» **Assignment**
Examine every line of the listing below. Count those containing "members" and state only the result.

» **Entries shown**
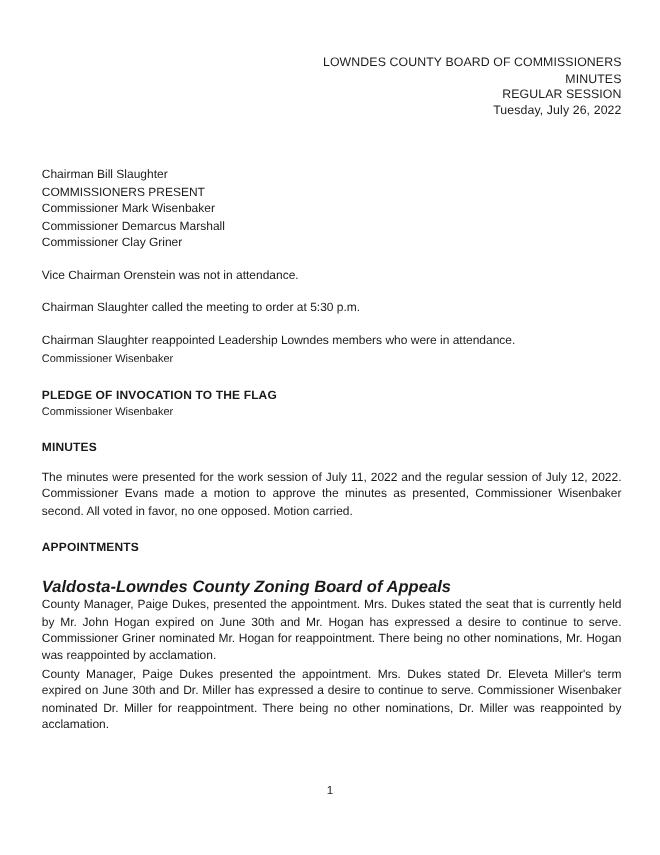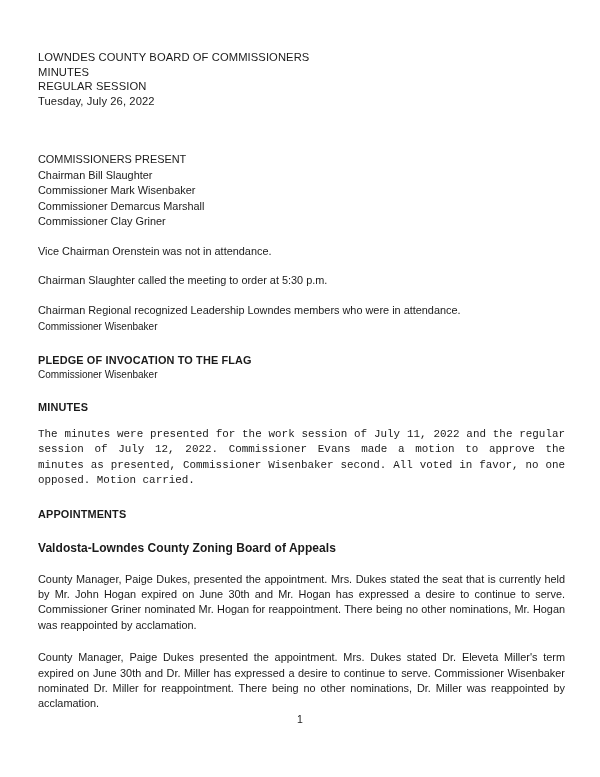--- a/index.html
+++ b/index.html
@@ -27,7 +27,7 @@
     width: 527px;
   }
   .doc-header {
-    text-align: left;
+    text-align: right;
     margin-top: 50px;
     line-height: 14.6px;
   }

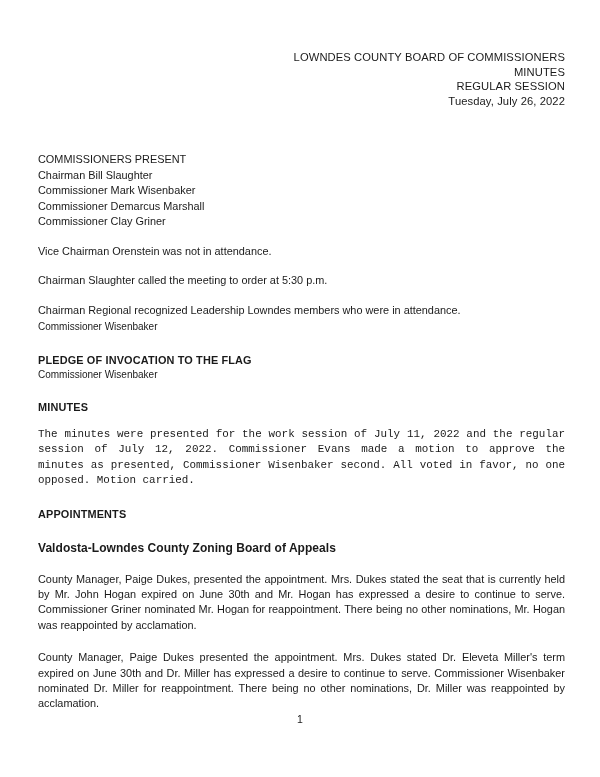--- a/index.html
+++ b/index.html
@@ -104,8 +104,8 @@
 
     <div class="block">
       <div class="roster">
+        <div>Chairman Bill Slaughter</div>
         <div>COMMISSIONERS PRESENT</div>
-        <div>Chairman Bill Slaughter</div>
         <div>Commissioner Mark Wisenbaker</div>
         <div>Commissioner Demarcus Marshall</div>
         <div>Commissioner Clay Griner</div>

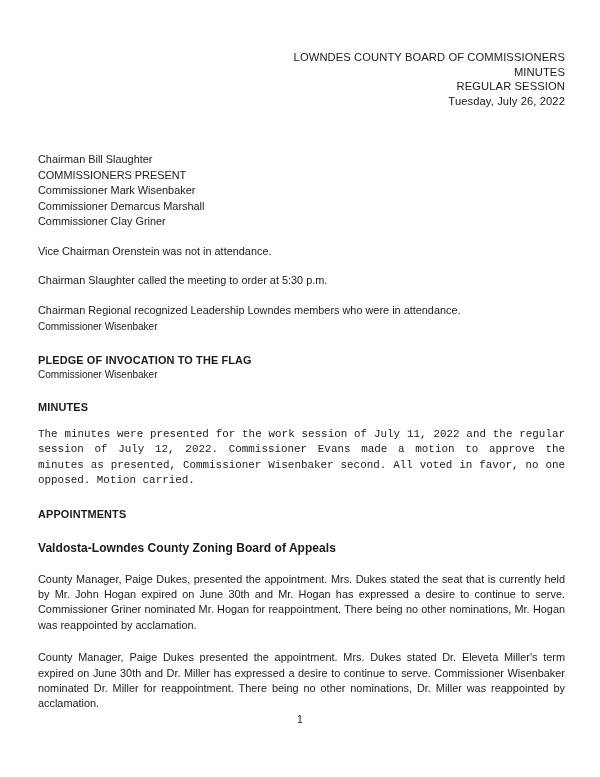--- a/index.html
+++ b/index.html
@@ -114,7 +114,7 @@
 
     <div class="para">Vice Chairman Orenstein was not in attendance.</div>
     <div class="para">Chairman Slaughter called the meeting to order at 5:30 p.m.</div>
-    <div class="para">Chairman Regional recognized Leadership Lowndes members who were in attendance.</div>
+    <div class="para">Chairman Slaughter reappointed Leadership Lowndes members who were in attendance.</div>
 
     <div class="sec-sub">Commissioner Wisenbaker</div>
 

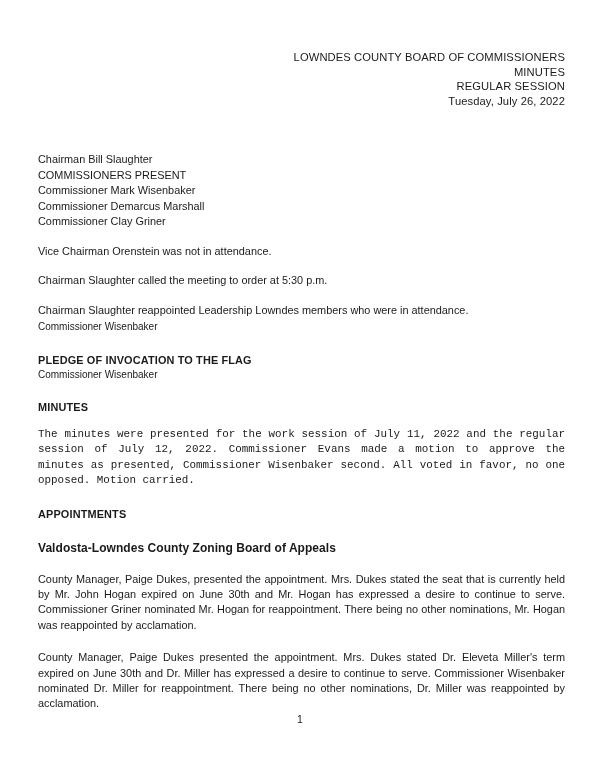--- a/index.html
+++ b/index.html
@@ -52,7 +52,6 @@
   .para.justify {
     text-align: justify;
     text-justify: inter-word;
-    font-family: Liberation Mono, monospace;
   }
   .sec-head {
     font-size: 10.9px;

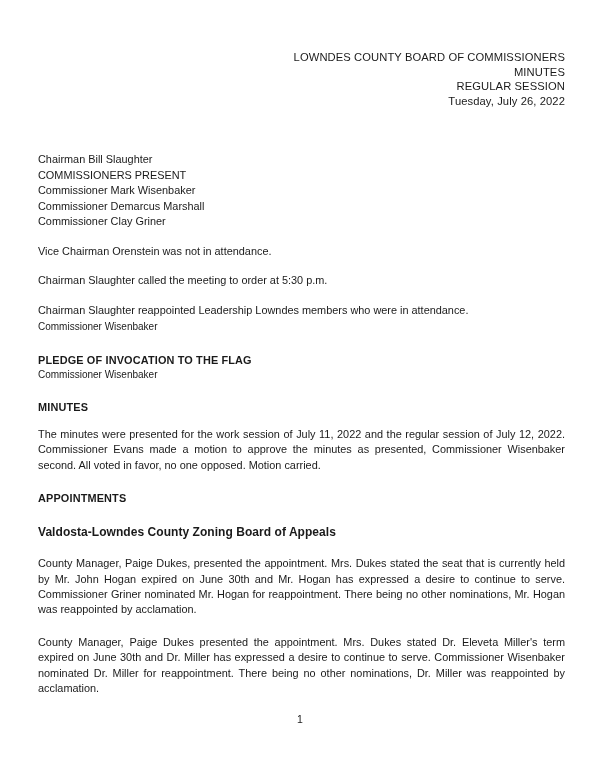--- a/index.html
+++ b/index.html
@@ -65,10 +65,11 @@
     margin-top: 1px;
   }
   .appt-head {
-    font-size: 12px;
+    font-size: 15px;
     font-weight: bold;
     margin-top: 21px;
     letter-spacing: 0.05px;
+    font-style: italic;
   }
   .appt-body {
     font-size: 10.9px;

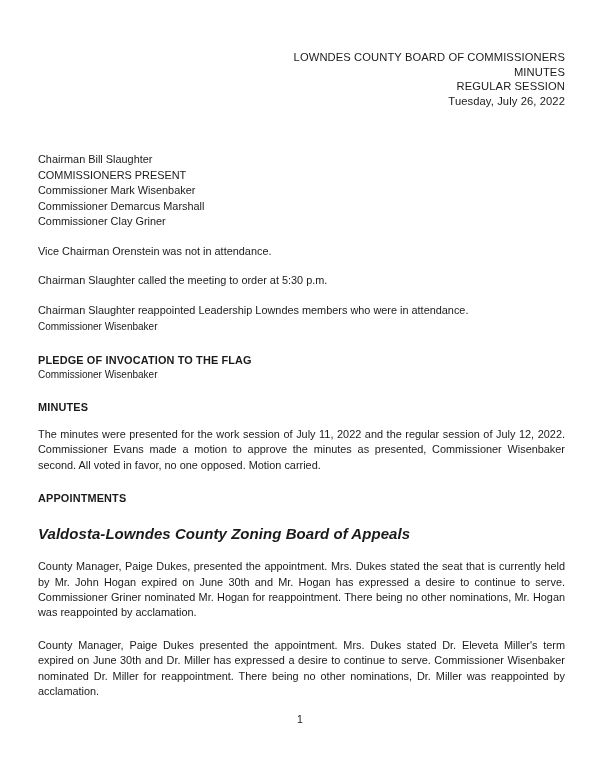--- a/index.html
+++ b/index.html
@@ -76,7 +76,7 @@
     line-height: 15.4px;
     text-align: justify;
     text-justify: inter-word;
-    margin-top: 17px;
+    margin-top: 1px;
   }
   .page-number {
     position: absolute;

* * *

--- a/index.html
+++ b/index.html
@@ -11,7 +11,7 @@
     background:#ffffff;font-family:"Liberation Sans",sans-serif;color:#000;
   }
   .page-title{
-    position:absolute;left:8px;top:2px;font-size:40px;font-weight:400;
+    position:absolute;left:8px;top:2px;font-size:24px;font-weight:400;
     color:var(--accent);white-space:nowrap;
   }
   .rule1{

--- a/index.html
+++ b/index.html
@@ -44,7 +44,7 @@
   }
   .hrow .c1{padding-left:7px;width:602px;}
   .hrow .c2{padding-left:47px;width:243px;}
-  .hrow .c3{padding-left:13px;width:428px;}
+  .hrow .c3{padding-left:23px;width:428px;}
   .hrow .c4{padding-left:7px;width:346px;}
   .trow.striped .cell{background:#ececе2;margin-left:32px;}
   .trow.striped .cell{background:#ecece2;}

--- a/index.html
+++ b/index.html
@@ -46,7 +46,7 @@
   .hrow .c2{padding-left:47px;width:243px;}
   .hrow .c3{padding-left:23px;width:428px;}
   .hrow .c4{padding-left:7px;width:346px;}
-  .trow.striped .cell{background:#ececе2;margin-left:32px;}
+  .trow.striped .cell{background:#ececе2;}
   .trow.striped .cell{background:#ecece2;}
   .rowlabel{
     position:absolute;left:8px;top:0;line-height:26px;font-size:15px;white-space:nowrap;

* * *

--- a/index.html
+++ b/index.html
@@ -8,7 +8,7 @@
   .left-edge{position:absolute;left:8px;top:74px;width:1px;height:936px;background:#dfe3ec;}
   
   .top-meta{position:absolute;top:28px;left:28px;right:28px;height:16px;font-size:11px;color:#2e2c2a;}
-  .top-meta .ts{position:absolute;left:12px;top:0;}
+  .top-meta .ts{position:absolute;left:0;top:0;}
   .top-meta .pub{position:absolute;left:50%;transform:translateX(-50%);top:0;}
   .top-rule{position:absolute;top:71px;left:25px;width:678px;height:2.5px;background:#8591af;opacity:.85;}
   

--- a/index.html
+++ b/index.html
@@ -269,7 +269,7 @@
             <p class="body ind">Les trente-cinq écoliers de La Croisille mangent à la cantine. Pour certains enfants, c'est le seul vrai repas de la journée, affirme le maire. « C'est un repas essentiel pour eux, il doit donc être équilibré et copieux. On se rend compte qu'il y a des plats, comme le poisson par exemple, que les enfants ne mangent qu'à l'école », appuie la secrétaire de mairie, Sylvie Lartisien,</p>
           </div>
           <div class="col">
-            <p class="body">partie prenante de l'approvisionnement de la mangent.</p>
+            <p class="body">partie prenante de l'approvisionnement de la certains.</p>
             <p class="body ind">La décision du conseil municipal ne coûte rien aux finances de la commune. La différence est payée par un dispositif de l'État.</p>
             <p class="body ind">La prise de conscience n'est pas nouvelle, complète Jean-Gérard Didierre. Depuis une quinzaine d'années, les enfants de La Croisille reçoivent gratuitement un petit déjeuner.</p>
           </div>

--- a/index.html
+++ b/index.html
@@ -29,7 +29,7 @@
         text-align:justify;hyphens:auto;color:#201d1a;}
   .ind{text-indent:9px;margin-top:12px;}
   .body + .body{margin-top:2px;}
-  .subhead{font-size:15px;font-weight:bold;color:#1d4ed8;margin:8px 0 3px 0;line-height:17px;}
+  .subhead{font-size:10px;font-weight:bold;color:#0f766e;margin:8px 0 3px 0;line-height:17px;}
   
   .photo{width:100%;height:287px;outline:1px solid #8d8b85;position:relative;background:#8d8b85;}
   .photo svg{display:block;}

» **Worked solution**
2